The slang of the doctor+his voice underneath his mask+my hearing blocked due to flu = I didn't really get what he was saying, yet I did stupid thing by nodding my head freely, three of us stared at each other, waiting for a crow to pass by, until another examiner doctor mention something about "LA".
"What is the type of the LA?"
I took the cartridge and read (nervously but without guilty) "Mepivacaine". Thanks to the manufacturer.
Applying rubber dam on patient was one of the reason why human cannot be alone, no matter how anti-social you are. But some tricks did save the time. The feeling of passing this challenge was like I just went through half of the challenge, although I was not even half of the half itself. Whatever it was, at least the time to hold the handpiece had finally come.
The bracket table seemed a milestone away from me, so I pulled it close towards me. It backed off. I pulled it again and like a spring, it backed off. "Wanna fight, huh?". This time I pulled it stronger and...
"(Imagine the sound of dental instruments falling down to the floor.
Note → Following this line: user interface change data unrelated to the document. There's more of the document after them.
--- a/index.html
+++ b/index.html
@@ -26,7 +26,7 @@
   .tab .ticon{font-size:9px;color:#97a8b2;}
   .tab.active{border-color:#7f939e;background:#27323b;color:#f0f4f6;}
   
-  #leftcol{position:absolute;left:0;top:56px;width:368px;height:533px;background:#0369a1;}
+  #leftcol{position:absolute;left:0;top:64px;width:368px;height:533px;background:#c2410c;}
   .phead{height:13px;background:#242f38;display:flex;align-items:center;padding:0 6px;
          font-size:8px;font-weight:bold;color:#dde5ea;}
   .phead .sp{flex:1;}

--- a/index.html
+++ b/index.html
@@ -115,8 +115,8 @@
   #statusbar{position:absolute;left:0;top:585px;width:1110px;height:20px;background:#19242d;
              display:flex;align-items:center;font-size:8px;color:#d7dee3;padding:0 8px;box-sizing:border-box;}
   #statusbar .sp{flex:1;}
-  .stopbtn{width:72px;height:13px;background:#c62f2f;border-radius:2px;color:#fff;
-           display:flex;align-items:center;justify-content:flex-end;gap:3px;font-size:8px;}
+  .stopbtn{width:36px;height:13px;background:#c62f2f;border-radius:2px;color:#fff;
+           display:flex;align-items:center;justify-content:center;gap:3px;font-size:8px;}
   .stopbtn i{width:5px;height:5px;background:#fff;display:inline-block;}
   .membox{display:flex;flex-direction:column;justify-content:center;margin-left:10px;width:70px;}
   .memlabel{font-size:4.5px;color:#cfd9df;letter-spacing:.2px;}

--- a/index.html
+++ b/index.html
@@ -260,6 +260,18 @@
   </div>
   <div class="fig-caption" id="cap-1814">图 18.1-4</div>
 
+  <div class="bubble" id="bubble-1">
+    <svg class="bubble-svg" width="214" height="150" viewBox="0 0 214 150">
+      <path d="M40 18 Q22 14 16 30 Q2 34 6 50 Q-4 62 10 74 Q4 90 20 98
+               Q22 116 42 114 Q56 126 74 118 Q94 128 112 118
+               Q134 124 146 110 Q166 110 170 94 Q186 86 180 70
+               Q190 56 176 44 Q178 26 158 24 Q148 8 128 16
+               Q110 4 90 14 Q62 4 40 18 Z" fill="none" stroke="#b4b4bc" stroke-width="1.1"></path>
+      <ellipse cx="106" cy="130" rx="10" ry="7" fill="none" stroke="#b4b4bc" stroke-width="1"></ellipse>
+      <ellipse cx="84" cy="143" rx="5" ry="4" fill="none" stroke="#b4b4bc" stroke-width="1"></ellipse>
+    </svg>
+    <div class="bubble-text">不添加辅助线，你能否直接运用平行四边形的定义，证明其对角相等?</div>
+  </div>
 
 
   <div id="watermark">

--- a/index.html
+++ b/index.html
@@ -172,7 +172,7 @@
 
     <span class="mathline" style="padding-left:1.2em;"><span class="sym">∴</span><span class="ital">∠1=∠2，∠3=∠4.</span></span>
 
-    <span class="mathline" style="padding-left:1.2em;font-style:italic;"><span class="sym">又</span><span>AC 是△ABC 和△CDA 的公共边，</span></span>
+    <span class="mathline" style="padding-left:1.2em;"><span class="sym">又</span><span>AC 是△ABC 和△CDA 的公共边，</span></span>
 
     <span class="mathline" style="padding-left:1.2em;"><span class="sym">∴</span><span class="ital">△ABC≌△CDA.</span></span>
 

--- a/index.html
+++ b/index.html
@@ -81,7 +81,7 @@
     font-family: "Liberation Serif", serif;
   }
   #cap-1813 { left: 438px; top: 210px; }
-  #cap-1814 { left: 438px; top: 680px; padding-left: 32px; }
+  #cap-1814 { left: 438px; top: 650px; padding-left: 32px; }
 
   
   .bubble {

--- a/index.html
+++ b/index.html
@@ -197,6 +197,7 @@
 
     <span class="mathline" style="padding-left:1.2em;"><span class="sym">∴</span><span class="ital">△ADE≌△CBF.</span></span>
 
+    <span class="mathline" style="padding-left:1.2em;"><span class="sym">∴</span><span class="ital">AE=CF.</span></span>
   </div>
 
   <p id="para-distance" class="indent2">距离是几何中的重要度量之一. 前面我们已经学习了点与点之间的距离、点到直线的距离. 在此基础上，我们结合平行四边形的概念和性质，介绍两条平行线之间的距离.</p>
Or the sound of pots colliding during rewang.)"
Panic at the clinic. What would you do? Save the burs first!!!! (And I leave the rest for your imagination).
Caries free, cavity preparation, Dycal, GIC lining, Amalgam... all of our daily routines and best friends were there. Sounds normal, right? Except for the pop questions from the doctors that made me wanted to think that I was having short-term amnesia due to the test shock!
5:00pm - I was the 'Cinderella' who was still trying her best to carve the Amalgam into some unknown tooth morphology against the clock chime.
"Have you fractured the amalgam?" asked the 'stepfather' doctor.
"No." No way! "I am removing the high spots.".
Less than 5 minutes later, Cinderella me walked towards 'stepfather' doctor with a white flag on her back.
"Doctor, I've fractured the amalgam."
Why was I not surprised with your answer?